Il est vrai que la frontière entre philosophie et théologie n’est pas toujours aisée à tracer ; la question s’est posée, par exemple, à propos de  la Cité de Dieu  de Saint Augustin, ou plus récemment à propos des textes de Levinas. Si Pascal avait eu le temps de mettre au net cette  Apologie de la religion chrétienne dont on dit que les  Pensées  sont les fragments et le brouillon, l’ouvrage aurait-il relevé de la philosophie , de l'apologétique ou de la théologie ? On pourrait dire que ce qui différencie un texte de théologie d’un texte de philosophie, c’est que le premier est le développement d’un postulat religieux indémontrable. Mais combien de textes dits philosophiques procèdent d’un postulat plus ou moins affirmé ou plus ou moins dissimulé ? Les seuls textes réellement philosophiques ne seraient-ils pas ceux qui tentent de répondre à des questions auxquelles aucune réponse n’est donnée au préalable? Si c’est vrai, non seulement Pascal ne serait pas un philosophe de la joie, mais même pas un philosophe du tout. Il serait un théologien pur sucre, ce qui n’enlève d’ailleurs rien à son génie. A la différence d'un Nietzsche ou, plus près de nous, d'un Clément Rosset, qui la théorisent et l'intègrent à une démarche philosophique, Pascal n'est pas un penseur de la joie. Sa joie, il la vit, et c'est sa foi qui la rend possible. Posture théologique et poétique tant qu'on voudra, mais sûrement pas philosophique.

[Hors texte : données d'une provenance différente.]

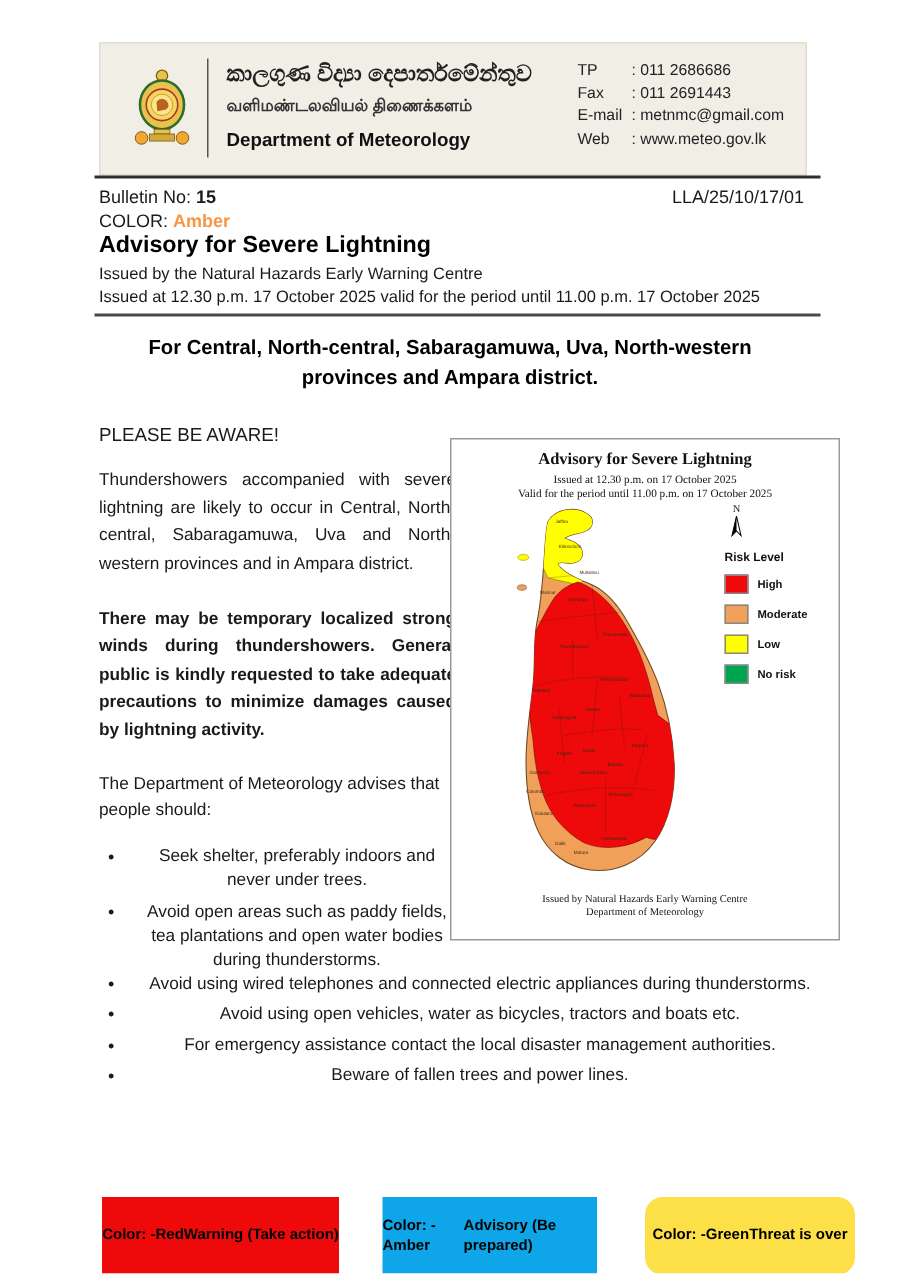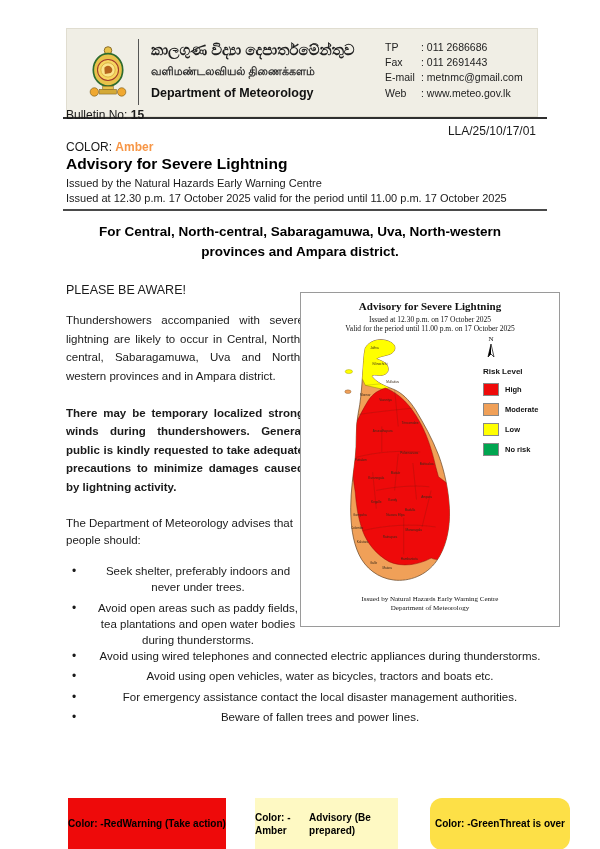"Bulletin No: 15" .bull-no { top: 108px -> 124px }
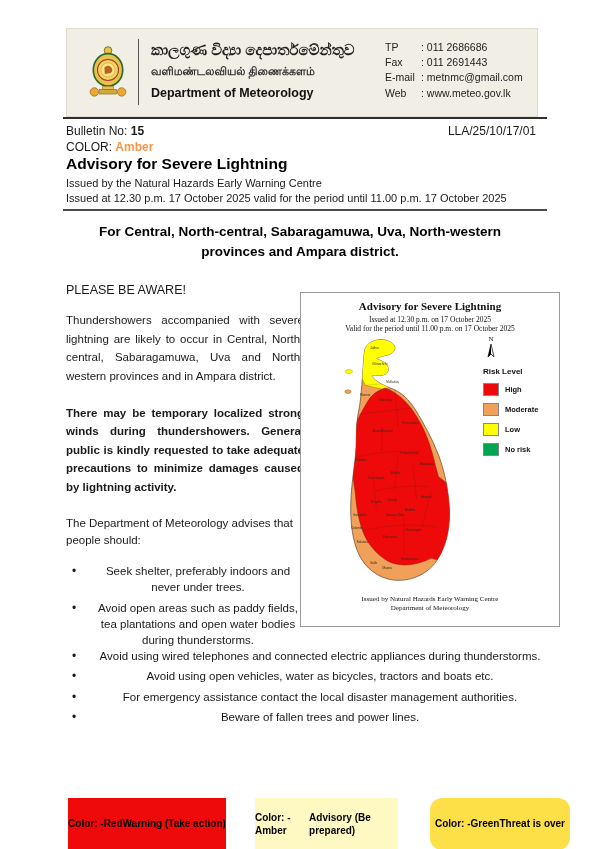"Color: -Amber" div.bar { background: #fef9c3 -> #0ea5e9 }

Curieusement (mais on pouvait s'y  attendre), les articles qui composent ce dossier du Magazine littéraire consacré à Pascal n'évoquent pratiquement pas cette  fameuse joie qui serait au coeur de sa pensée.

Sur le blog de la République des livres, un contributeur écrit à propos de Jacques Derrida :

" Au fond, Derrida n’a pas réussi à s’émanciper de son judaïsme natif. Il lui a simplement donné une formulation étrange et mortifère, comme le montre, au fond, Jean-François Mattéi ".
Ce propos me paraît recouper la question que je me pose concernant la frontière entre philosophie et théologie. Devenir philosophe, n’est-ce pas mettre au jour et soumettre à la critique le fond natif des croyances héritées, quelles qu’elles soient ? Si j’en crois ce contributeur, Derrida n’avait pas franchi ce pas décisif , au seuil de la philosophie.